**Listed entries:**

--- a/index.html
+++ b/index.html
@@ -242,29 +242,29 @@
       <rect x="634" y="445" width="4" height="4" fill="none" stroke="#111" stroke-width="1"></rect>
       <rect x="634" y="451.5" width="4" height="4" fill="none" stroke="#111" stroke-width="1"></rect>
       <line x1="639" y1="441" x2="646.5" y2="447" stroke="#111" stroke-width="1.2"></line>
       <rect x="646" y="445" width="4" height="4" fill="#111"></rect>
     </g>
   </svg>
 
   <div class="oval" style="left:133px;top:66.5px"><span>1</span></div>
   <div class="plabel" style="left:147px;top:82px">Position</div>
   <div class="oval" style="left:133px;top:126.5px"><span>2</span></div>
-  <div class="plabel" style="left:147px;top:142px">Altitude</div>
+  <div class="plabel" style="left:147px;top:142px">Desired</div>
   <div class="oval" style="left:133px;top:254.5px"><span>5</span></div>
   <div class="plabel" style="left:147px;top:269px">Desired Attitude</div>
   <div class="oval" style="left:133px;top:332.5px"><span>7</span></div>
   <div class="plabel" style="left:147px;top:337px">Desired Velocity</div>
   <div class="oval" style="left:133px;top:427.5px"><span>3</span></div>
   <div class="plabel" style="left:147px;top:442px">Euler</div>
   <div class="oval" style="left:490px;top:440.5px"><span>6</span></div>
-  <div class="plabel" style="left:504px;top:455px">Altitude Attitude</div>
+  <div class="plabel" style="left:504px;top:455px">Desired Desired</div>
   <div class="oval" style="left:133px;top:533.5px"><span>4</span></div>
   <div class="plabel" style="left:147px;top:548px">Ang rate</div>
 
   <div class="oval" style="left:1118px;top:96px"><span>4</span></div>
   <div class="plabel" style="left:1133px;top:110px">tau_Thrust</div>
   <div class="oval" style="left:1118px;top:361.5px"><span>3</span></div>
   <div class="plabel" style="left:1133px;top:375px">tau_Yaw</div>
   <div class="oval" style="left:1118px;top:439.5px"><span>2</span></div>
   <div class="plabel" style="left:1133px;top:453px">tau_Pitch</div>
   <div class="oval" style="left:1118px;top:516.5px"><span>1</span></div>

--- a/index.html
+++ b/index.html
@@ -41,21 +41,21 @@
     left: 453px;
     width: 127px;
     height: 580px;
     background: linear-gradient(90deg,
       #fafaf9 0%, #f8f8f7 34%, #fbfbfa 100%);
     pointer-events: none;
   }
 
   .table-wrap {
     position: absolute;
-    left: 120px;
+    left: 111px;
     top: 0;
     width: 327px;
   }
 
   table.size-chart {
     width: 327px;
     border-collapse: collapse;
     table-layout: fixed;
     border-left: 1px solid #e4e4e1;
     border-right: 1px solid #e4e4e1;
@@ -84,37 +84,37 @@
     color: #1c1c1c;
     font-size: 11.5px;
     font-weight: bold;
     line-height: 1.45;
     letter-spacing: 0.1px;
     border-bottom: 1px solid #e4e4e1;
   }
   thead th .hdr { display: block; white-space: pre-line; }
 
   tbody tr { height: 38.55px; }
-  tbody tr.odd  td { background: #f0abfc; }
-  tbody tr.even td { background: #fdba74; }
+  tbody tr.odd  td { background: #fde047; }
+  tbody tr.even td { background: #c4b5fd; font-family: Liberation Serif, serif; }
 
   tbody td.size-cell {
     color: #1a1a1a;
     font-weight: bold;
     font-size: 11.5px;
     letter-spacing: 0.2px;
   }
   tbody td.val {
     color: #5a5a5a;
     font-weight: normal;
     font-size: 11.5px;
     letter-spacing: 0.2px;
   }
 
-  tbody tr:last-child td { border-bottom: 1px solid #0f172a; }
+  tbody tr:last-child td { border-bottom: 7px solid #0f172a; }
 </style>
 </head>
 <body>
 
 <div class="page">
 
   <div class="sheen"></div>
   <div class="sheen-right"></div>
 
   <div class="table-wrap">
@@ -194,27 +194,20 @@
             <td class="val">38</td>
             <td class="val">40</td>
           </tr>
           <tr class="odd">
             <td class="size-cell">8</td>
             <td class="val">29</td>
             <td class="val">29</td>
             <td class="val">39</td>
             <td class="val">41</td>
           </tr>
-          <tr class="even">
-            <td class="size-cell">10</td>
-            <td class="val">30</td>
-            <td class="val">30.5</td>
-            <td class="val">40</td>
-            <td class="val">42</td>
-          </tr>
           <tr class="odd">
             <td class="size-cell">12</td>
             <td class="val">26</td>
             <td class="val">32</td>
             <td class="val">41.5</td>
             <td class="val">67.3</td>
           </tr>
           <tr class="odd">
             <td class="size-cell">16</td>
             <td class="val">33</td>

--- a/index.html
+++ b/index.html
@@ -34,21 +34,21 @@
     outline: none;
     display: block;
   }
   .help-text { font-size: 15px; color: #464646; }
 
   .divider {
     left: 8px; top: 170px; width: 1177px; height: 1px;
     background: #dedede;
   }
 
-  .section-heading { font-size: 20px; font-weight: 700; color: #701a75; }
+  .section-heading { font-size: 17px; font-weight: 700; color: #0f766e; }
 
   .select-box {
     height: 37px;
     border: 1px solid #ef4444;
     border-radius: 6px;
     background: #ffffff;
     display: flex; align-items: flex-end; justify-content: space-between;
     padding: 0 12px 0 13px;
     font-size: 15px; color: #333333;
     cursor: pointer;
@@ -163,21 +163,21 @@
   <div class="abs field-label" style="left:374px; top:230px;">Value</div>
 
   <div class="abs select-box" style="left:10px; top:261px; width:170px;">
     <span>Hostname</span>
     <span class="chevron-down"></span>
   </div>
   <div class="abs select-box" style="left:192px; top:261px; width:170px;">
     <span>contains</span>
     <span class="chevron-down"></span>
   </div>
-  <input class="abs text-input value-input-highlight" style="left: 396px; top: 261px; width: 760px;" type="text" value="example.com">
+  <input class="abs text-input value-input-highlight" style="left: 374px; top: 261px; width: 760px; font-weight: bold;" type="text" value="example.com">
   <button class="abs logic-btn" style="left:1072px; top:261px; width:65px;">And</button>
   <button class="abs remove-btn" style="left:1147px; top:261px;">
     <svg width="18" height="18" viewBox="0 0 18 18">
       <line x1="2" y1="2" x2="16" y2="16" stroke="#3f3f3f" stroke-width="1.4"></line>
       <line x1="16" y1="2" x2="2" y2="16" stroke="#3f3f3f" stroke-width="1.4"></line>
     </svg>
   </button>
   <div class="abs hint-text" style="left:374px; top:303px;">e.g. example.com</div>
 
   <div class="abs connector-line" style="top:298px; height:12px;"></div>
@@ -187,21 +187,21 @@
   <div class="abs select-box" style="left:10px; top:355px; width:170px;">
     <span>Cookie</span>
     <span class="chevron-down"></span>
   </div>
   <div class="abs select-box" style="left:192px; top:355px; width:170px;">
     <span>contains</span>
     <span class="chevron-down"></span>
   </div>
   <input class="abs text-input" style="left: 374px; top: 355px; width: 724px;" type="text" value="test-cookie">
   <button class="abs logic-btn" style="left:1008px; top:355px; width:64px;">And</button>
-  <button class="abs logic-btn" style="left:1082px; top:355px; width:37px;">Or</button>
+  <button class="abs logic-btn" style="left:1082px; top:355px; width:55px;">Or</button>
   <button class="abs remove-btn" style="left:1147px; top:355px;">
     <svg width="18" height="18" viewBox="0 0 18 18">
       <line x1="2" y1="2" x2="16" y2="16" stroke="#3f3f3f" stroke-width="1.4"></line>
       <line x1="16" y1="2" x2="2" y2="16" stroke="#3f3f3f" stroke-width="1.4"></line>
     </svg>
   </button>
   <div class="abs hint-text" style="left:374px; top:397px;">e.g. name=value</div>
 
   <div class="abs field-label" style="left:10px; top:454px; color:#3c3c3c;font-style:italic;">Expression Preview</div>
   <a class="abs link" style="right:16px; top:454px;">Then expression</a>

**Exercise aim:** Copy out the full material exactly as it appears.

**Written response:**
--- a/index.html
+++ b/index.html
@@ -242,29 +242,29 @@
       <rect x="634" y="445" width="4" height="4" fill="none" stroke="#111" stroke-width="1"></rect>
       <rect x="634" y="451.5" width="4" height="4" fill="none" stroke="#111" stroke-width="1"></rect>
       <line x1="639" y1="441" x2="646.5" y2="447" stroke="#111" stroke-width="1.2"></line>
       <rect x="646" y="445" width="4" height="4" fill="#111"></rect>
     </g>
   </svg>
 
   <div class="oval" style="left:133px;top:66.5px"><span>1</span></div>
   <div class="plabel" style="left:147px;top:82px">Position</div>
   <div class="oval" style="left:133px;top:126.5px"><span>2</span></div>
-  <div class="plabel" style="left:147px;top:142px">Altitude</div>
+  <div class="plabel" style="left:147px;top:142px">Desired</div>
   <div class="oval" style="left:133px;top:254.5px"><span>5</span></div>
   <div class="plabel" style="left:147px;top:269px">Desired Attitude</div>
   <div class="oval" style="left:133px;top:332.5px"><span>7</span></div>
   <div class="plabel" style="left:147px;top:337px">Desired Velocity</div>
   <div class="oval" style="left:133px;top:427.5px"><span>3</span></div>
   <div class="plabel" style="left:147px;top:442px">Euler</div>
   <div class="oval" style="left:490px;top:440.5px"><span>6</span></div>
-  <div class="plabel" style="left:504px;top:455px">Altitude Attitude</div>
+  <div class="plabel" style="left:504px;top:455px">Desired Desired</div>
   <div class="oval" style="left:133px;top:533.5px"><span>4</span></div>
   <div class="plabel" style="left:147px;top:548px">Ang rate</div>
 
   <div class="oval" style="left:1118px;top:96px"><span>4</span></div>
   <div class="plabel" style="left:1133px;top:110px">tau_Thrust</div>
   <div class="oval" style="left:1118px;top:361.5px"><span>3</span></div>
   <div class="plabel" style="left:1133px;top:375px">tau_Yaw</div>
   <div class="oval" style="left:1118px;top:439.5px"><span>2</span></div>
   <div class="plabel" style="left:1133px;top:453px">tau_Pitch</div>
   <div class="oval" style="left:1118px;top:516.5px"><span>1</span></div>

--- a/index.html
+++ b/index.html
@@ -41,21 +41,21 @@
     left: 453px;
     width: 127px;
     height: 580px;
     background: linear-gradient(90deg,
       #fafaf9 0%, #f8f8f7 34%, #fbfbfa 100%);
     pointer-events: none;
   }
 
   .table-wrap {
     position: absolute;
-    left: 120px;
+    left: 111px;
     top: 0;
     width: 327px;
   }
 
   table.size-chart {
     width: 327px;
     border-collapse: collapse;
     table-layout: fixed;
     border-left: 1px solid #e4e4e1;
     border-right: 1px solid #e4e4e1;
@@ -84,37 +84,37 @@
     color: #1c1c1c;
     font-size: 11.5px;
     font-weight: bold;
     line-height: 1.45;
     letter-spacing: 0.1px;
     border-bottom: 1px solid #e4e4e1;
   }
   thead th .hdr { display: block; white-space: pre-line; }
 
   tbody tr { height: 38.55px; }
-  tbody tr.odd  td { background: #f0abfc; }
-  tbody tr.even td { background: #fdba74; }
+  tbody tr.odd  td { background: #fde047; }
+  tbody tr.even td { background: #c4b5fd; font-family: Liberation Serif, serif; }
 
   tbody td.size-cell {
     color: #1a1a1a;
     font-weight: bold;
     font-size: 11.5px;
     letter-spacing: 0.2px;
   }
   tbody td.val {
     color: #5a5a5a;
     font-weight: normal;
     font-size: 11.5px;
     letter-spacing: 0.2px;
   }
 
-  tbody tr:last-child td { border-bottom: 1px solid #0f172a; }
+  tbody tr:last-child td { border-bottom: 7px solid #0f172a; }
 </style>
 </head>
 <body>
 
 <div class="page">
 
   <div class="sheen"></div>
   <div class="sheen-right"></div>
 
   <div class="table-wrap">
@@ -194,27 +194,20 @@
             <td class="val">38</td>
             <td class="val">40</td>
           </tr>
           <tr class="odd">
             <td class="size-cell">8</td>
             <td class="val">29</td>
             <td class="val">29</td>
             <td class="val">39</td>
             <td class="val">41</td>
           </tr>
-          <tr class="even">
-            <td class="size-cell">10</td>
-            <td class="val">30</td>
-            <td class="val">30.5</td>
-            <td class="val">40</td>
-            <td class="val">42</td>
-          </tr>
           <tr class="odd">
             <td class="size-cell">12</td>
             <td class="val">26</td>
             <td class="val">32</td>
             <td class="val">41.5</td>
             <td class="val">67.3</td>
           </tr>
           <tr class="odd">
             <td class="size-cell">16</td>
             <td class="val">33</td>

--- a/index.html
+++ b/index.html
@@ -34,21 +34,21 @@
     outline: none;
     display: block;
   }
   .help-text { font-size: 15px; color: #464646; }
 
   .divider {
     left: 8px; top: 170px; width: 1177px; height: 1px;
     background: #dedede;
   }
 
-  .section-heading { font-size: 20px; font-weight: 700; color: #701a75; }
+  .section-heading { font-size: 17px; font-weight: 700; color: #0f766e; }
 
   .select-box {
     height: 37px;
     border: 1px solid #ef4444;
     border-radius: 6px;
     background: #ffffff;
     display: flex; align-items: flex-end; justify-content: space-between;
     padding: 0 12px 0 13px;
     font-size: 15px; color: #333333;
     cursor: pointer;
@@ -163,21 +163,21 @@
   <div class="abs field-label" style="left:374px; top:230px;">Value</div>
 
   <div class="abs select-box" style="left:10px; top:261px; width:170px;">
     <span>Hostname</span>
     <span class="chevron-down"></span>
   </div>
   <div class="abs select-box" style="left:192px; top:261px; width:170px;">
     <span>contains</span>
     <span class="chevron-down"></span>
   </div>
-  <input class="abs text-input value-input-highlight" style="left: 396px; top: 261px; width: 760px;" type="text" value="example.com">
+  <input class="abs text-input value-input-highlight" style="left: 374px; top: 261px; width: 760px; font-weight: bold;" type="text" value="example.com">
   <button class="abs logic-btn" style="left:1072px; top:261px; width:65px;">And</button>
   <button class="abs remove-btn" style="left:1147px; top:261px;">
     <svg width="18" height="18" viewBox="0 0 18 18">
       <line x1="2" y1="2" x2="16" y2="16" stroke="#3f3f3f" stroke-width="1.4"></line>
       <line x1="16" y1="2" x2="2" y2="16" stroke="#3f3f3f" stroke-width="1.4"></line>
     </svg>
   </button>
   <div class="abs hint-text" style="left:374px; top:303px;">e.g. example.com</div>
 
   <div class="abs connector-line" style="top:298px; height:12px;"></div>
@@ -187,21 +187,21 @@
   <div class="abs select-box" style="left:10px; top:355px; width:170px;">
     <span>Cookie</span>
     <span class="chevron-down"></span>
   </div>
   <div class="abs select-box" style="left:192px; top:355px; width:170px;">
     <span>contains</span>
     <span class="chevron-down"></span>
   </div>
   <input class="abs text-input" style="left: 374px; top: 355px; width: 724px;" type="text" value="test-cookie">
   <button class="abs logic-btn" style="left:1008px; top:355px; width:64px;">And</button>
-  <button class="abs logic-btn" style="left:1082px; top:355px; width:37px;">Or</button>
+  <button class="abs logic-btn" style="left:1082px; top:355px; width:55px;">Or</button>
   <button class="abs remove-btn" style="left:1147px; top:355px;">
     <svg width="18" height="18" viewBox="0 0 18 18">
       <line x1="2" y1="2" x2="16" y2="16" stroke="#3f3f3f" stroke-width="1.4"></line>
       <line x1="16" y1="2" x2="2" y2="16" stroke="#3f3f3f" stroke-width="1.4"></line>
     </svg>
   </button>
   <div class="abs hint-text" style="left:374px; top:397px;">e.g. name=value</div>
 
   <div class="abs field-label" style="left:10px; top:454px; color:#3c3c3c;font-style:italic;">Expression Preview</div>
   <a class="abs link" style="right:16px; top:454px;">Then expression</a>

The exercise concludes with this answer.